To accomplish this, the hospital aligned the efforts of three entities: its specialized healthcare laundry – Logan’s Healthcare Linen and Uniform Rental of Shelbyville, Ky.; a Chicago-based innovator of infection prevention products, service and training – UMF Corporation; and CRMC’s ES staff responsible for OR processing.

“Logan’s is an HLAC-accredited laundry,” Sibley says, referring to the Healthcare Laundry Accreditation Council. “Accreditation means Logan’s processes our linens and textiles based on the highest professionally recognized (AORN Seal of Recognition™) standards for patient safety and infection prevention.”
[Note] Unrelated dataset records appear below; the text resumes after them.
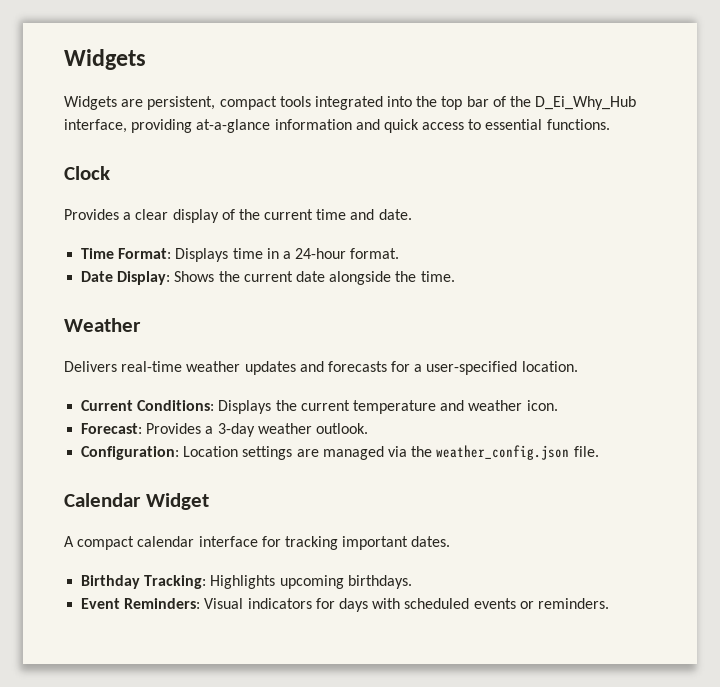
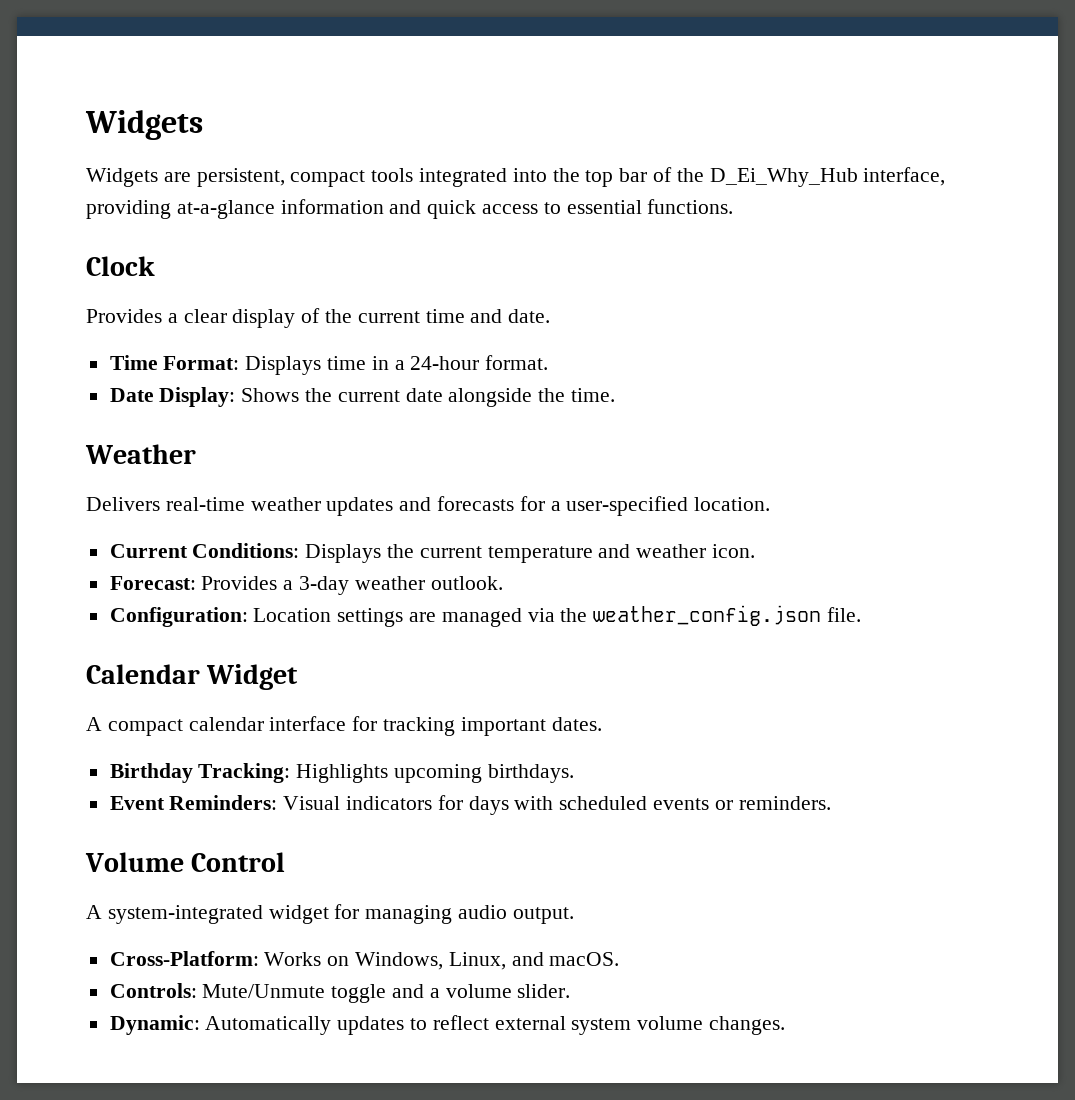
+ Volume Control
+ A system-integrated widget for managing audio output.
+ Cross-Platform: Works on Windows, Linux, and macOS.
+ Controls: Mute/Unmute toggle and a volume slider.
+ Dynamic: Automatically updates to reflect external system volume changes.

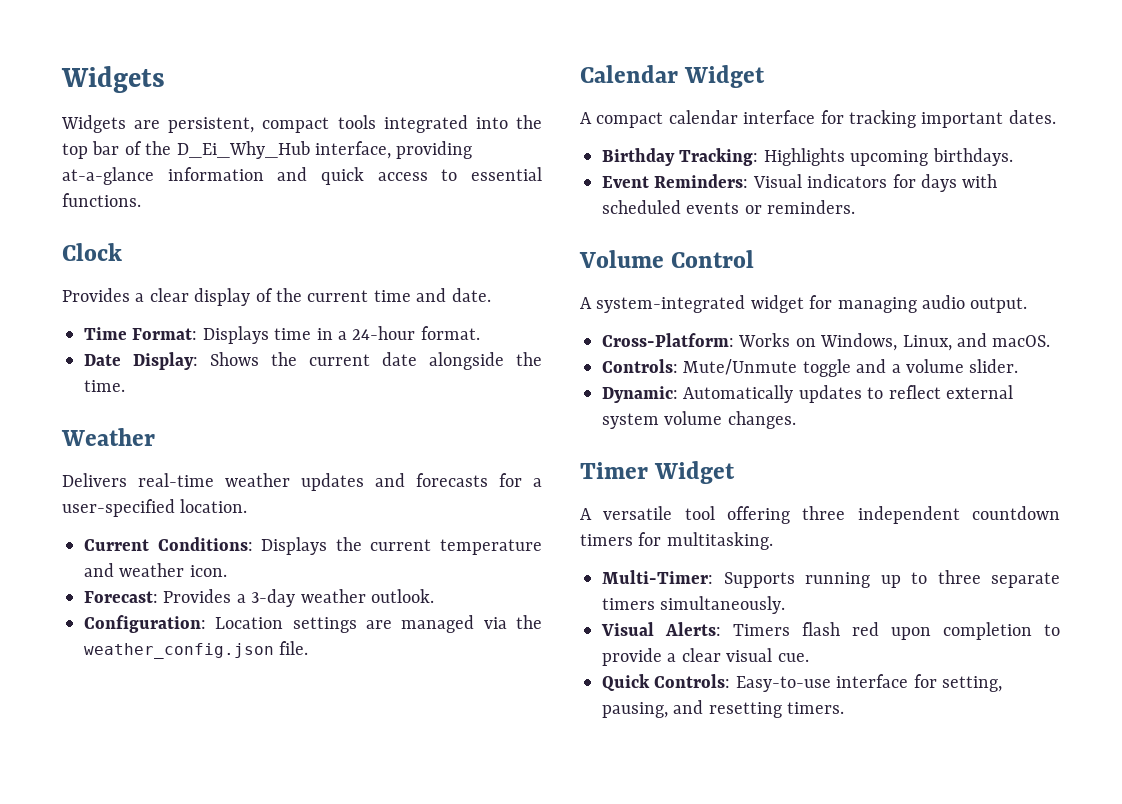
+ Timer Widget
+ A versatile tool offering three independent countdown timers for multitasking.
+ Multi-Timer: Supports running up to three separate timers simultaneously.
+ Visual Alerts: Timers flash red upon completion to provide a clear visual cue.
+ Quick Controls: Easy-to-use interface for setting, pausing, and resetting timers.

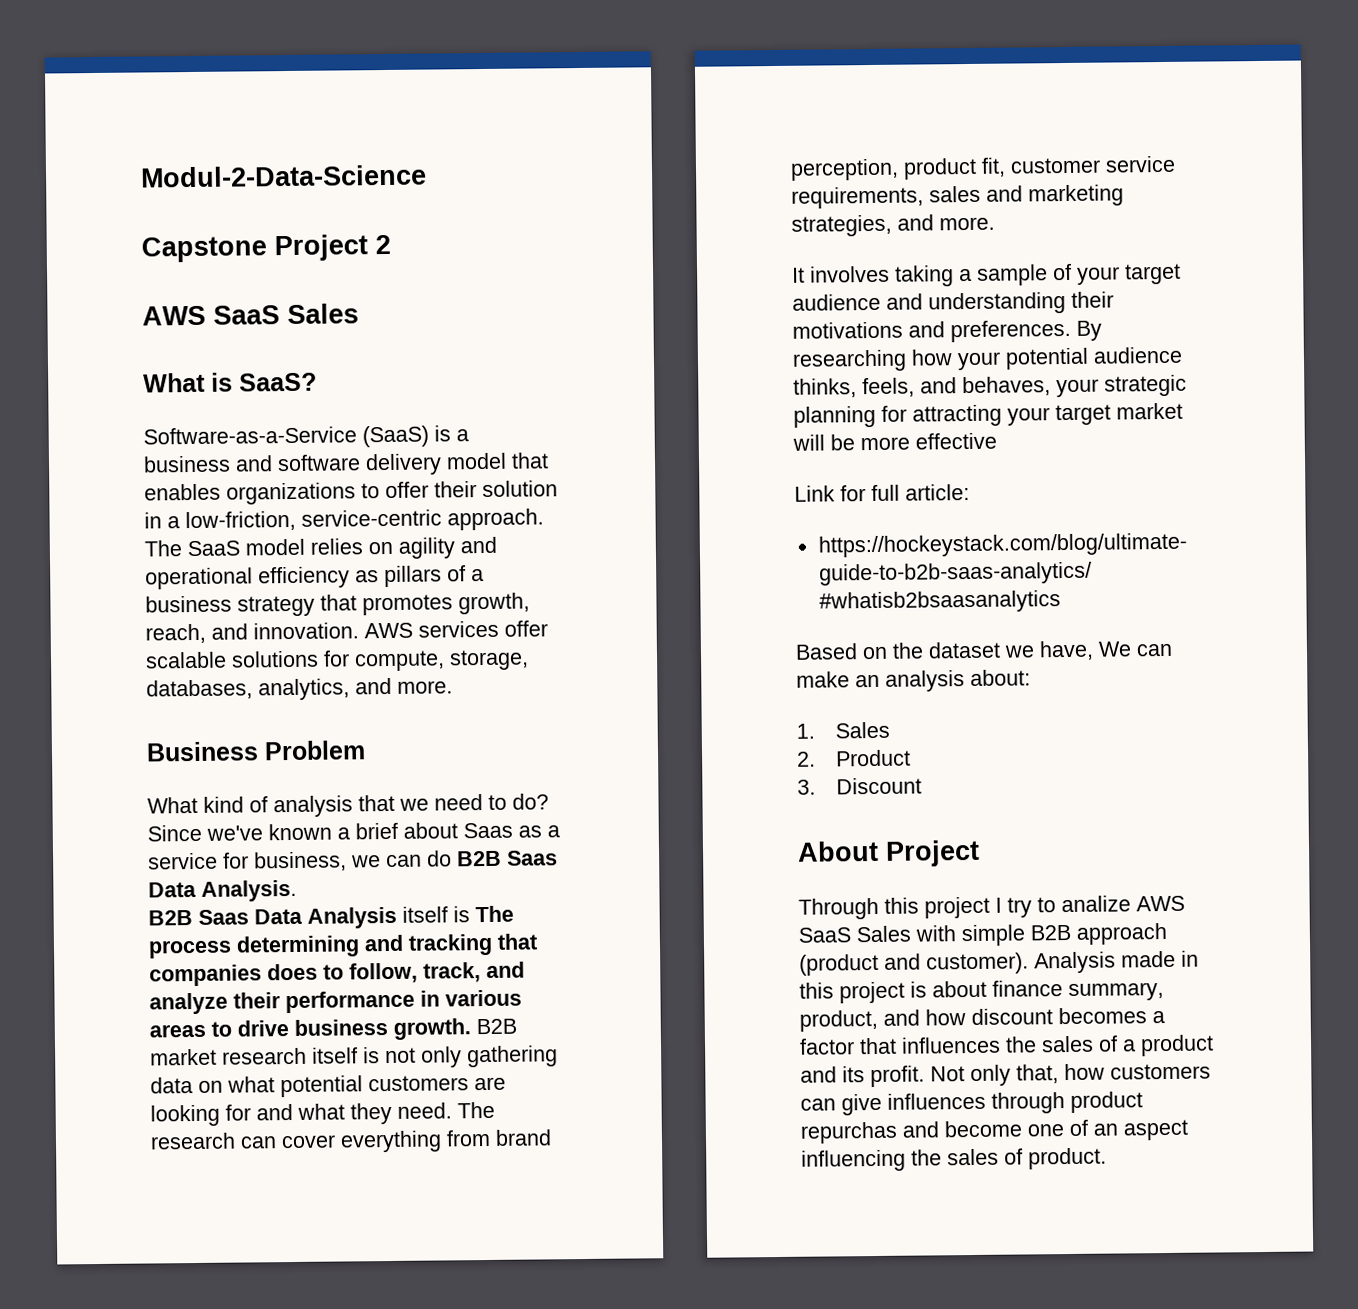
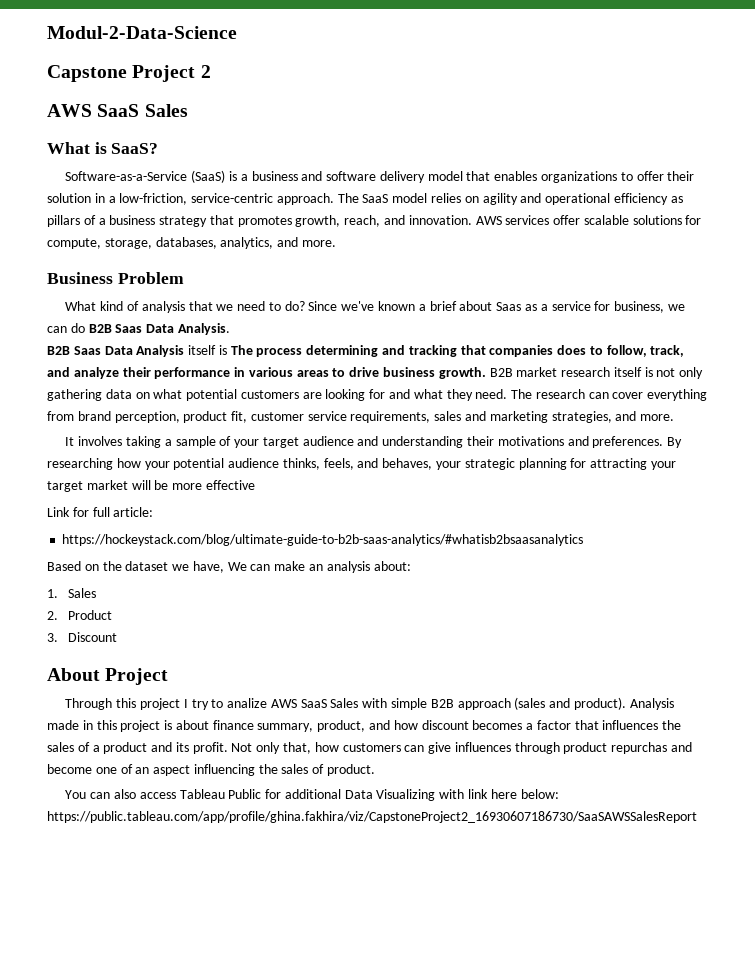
- Through this project I try to analize AWS SaaS Sales with simple B2B approach (product and customer).
+ Through this project I try to analize AWS SaaS Sales with simple B2B approach (sales and product).
+ You can also access Tableau Public for additional Data Visualizing with link here below: https://public.tableau.com/app/profile/ghina.fakhira/viz/CapstoneProject2_16930607186730/SaaSAWSSalesReport

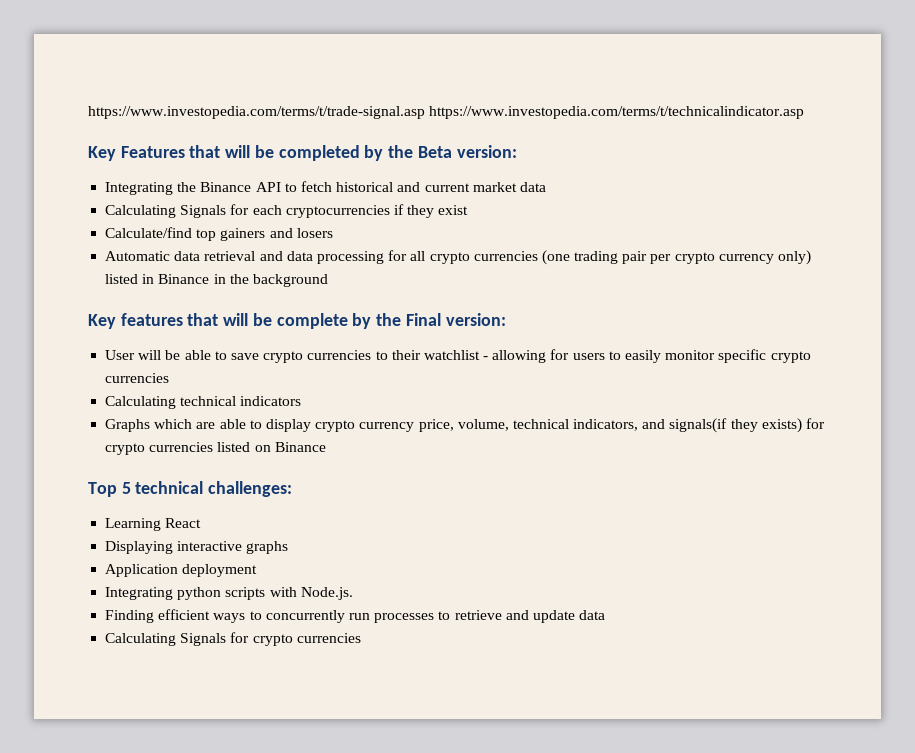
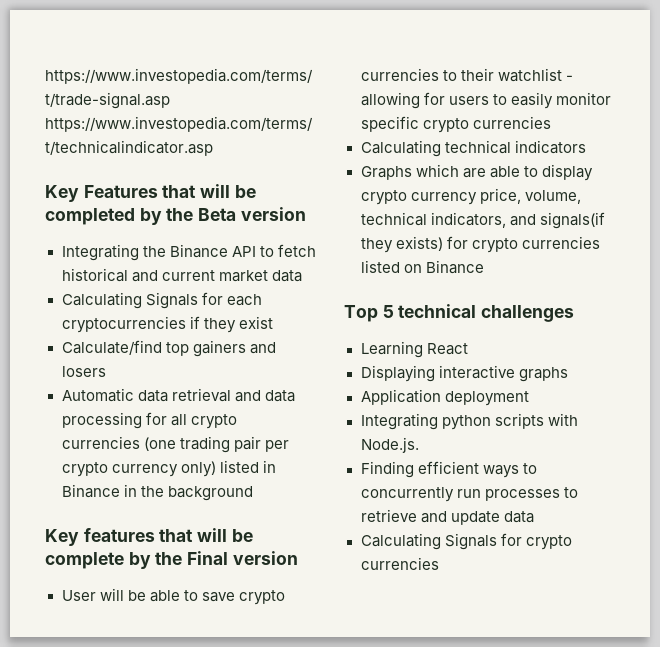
- Key Features that will be completed by the Beta version:
+ Key Features that will be completed by the Beta version
- Key features that will be complete by the Final version:
+ Key features that will be complete by the Final version
- Top 5 technical challenges:
+ Top 5 technical challenges

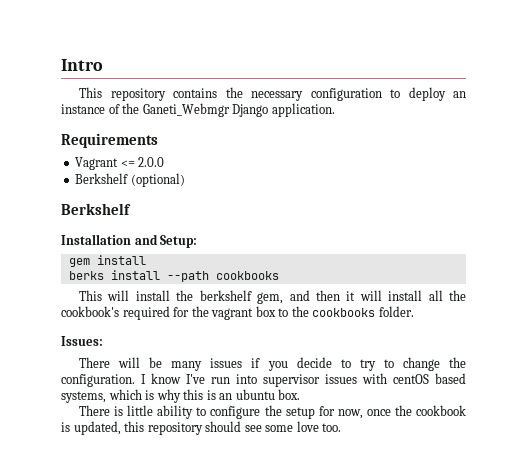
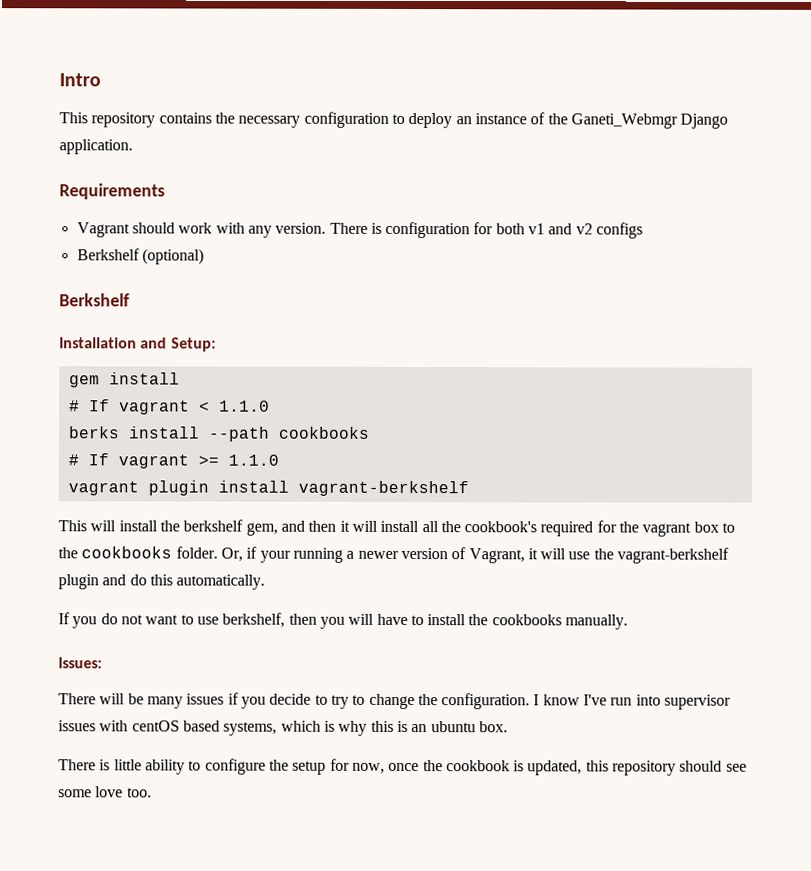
- Vagrant <= 2.0.0
+ Vagrant should work with any version. There is configuration for both v1 and v2 configs
+ # If vagrant < 1.1.0
+ # If vagrant >= 1.1.0
+ vagrant plugin install vagrant-berkshelf
+ Or, if your running a newer version of Vagrant, it will use the vagrant-berkshelf plugin and do this automatically.
+ If you do not want to use berkshelf, then you will have to install the cookbooks manually.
UMF Corporation is the developer of the nationally recognized PerfectCLEAN® Operating Room Processing & Checklist System. “Like HLAC’s standards, this program has been awarded the AORN Seal of Recognition,” Sibley says, referring to the Association of periOperative Registered Nurses, a national nonprofit organization representing more than 160,000 OR nurses. “AORN recognition means the program has undergone thorough review by AORN and meets the guidelines of the AORN Perioperative Standards and Recommended Practices. It confirms the program has met AORN standards of excellence in safe patient care in the OR.”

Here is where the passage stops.